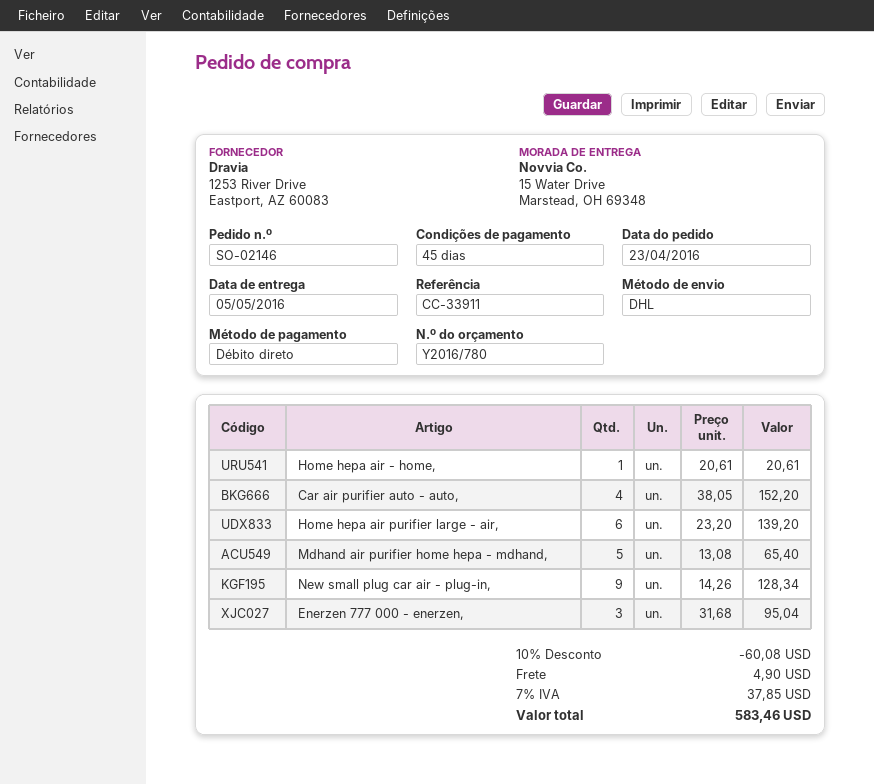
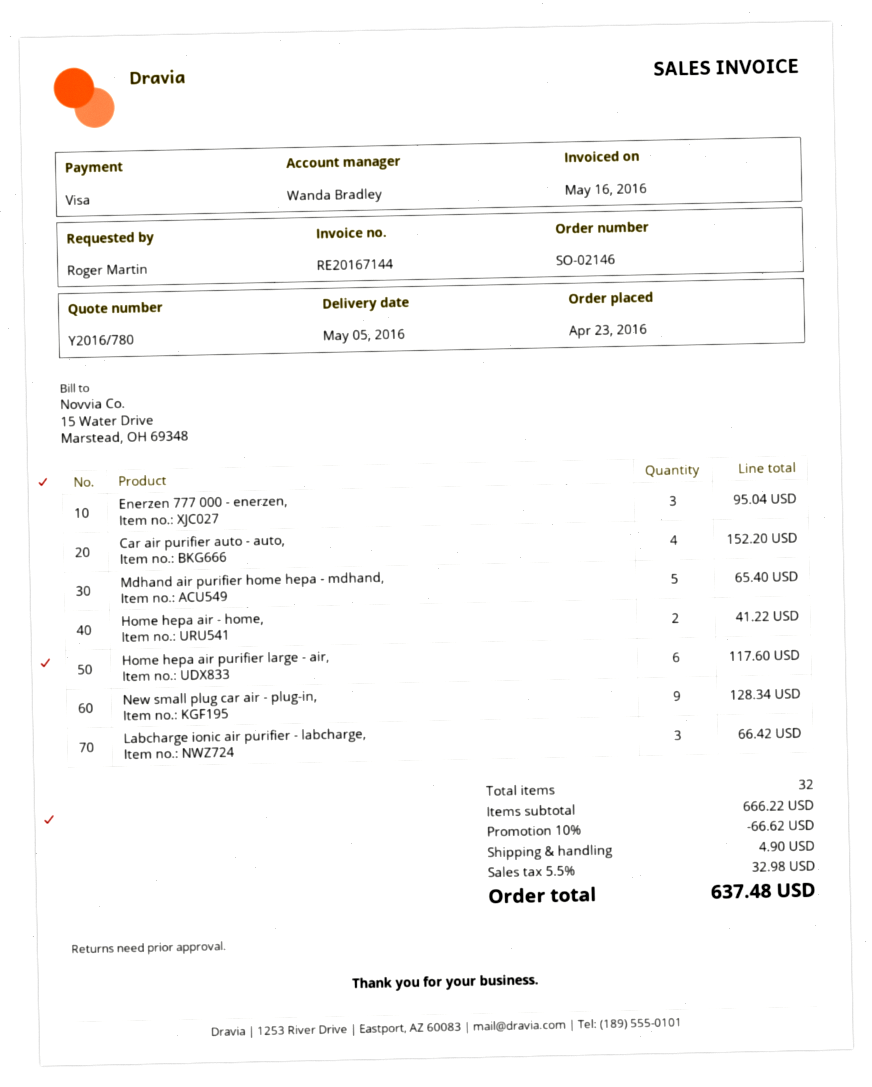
payment method: direct debit -> Visa
Home hepa air - home,: 1 for 20.61 -> 2 for 41.22
Home hepa air purifier large - air,: 6 for 139.20 -> 6 for 117.60
Labcharge ionic air purifier - labcharge,: none -> 3 for 66.42
discount: 10% = 60.08 -> 10% = 66.62
tax: 7% = 37.85 -> 5.5% = 32.98
total: 583.46 -> 637.48

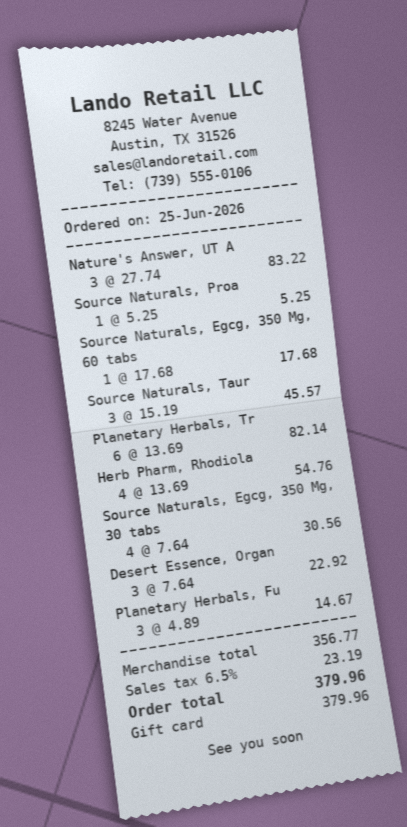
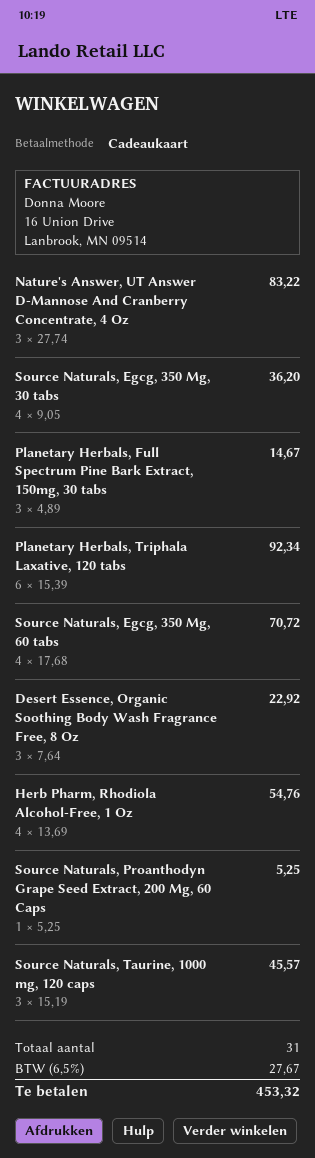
Source Naturals, Egcg, 350 Mg, 60 tabs: 1 x 17.68 = 17.68 -> 4 x 17.68 = 70.72
Planetary Herbals, Tr: 6 x 13.69 = 82.14 -> 6 x 15.39 = 92.34
Source Naturals, Egcg, 350 Mg, 30 tabs: 4 x 7.64 = 30.56 -> 4 x 9.05 = 36.20
tax: 6.5% = 23.19 -> 6.5% = 27.67
total: 379.96 -> 453.32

──────────────────────────────

The whole listing is to be duplicated verbatim, apart from its images.

Response below:
payment method: direct debit -> Visa
Home hepa air - home,: 1 for 20.61 -> 2 for 41.22
Home hepa air purifier large - air,: 6 for 139.20 -> 6 for 117.60
Labcharge ionic air purifier - labcharge,: none -> 3 for 66.42
discount: 10% = 60.08 -> 10% = 66.62
tax: 7% = 37.85 -> 5.5% = 32.98
total: 583.46 -> 637.48

Source Naturals, Egcg, 350 Mg, 60 tabs: 1 x 17.68 = 17.68 -> 4 x 17.68 = 70.72
Planetary Herbals, Tr: 6 x 13.69 = 82.14 -> 6 x 15.39 = 92.34
Source Naturals, Egcg, 350 Mg, 30 tabs: 4 x 7.64 = 30.56 -> 4 x 9.05 = 36.20
tax: 6.5% = 23.19 -> 6.5% = 27.67
total: 379.96 -> 453.32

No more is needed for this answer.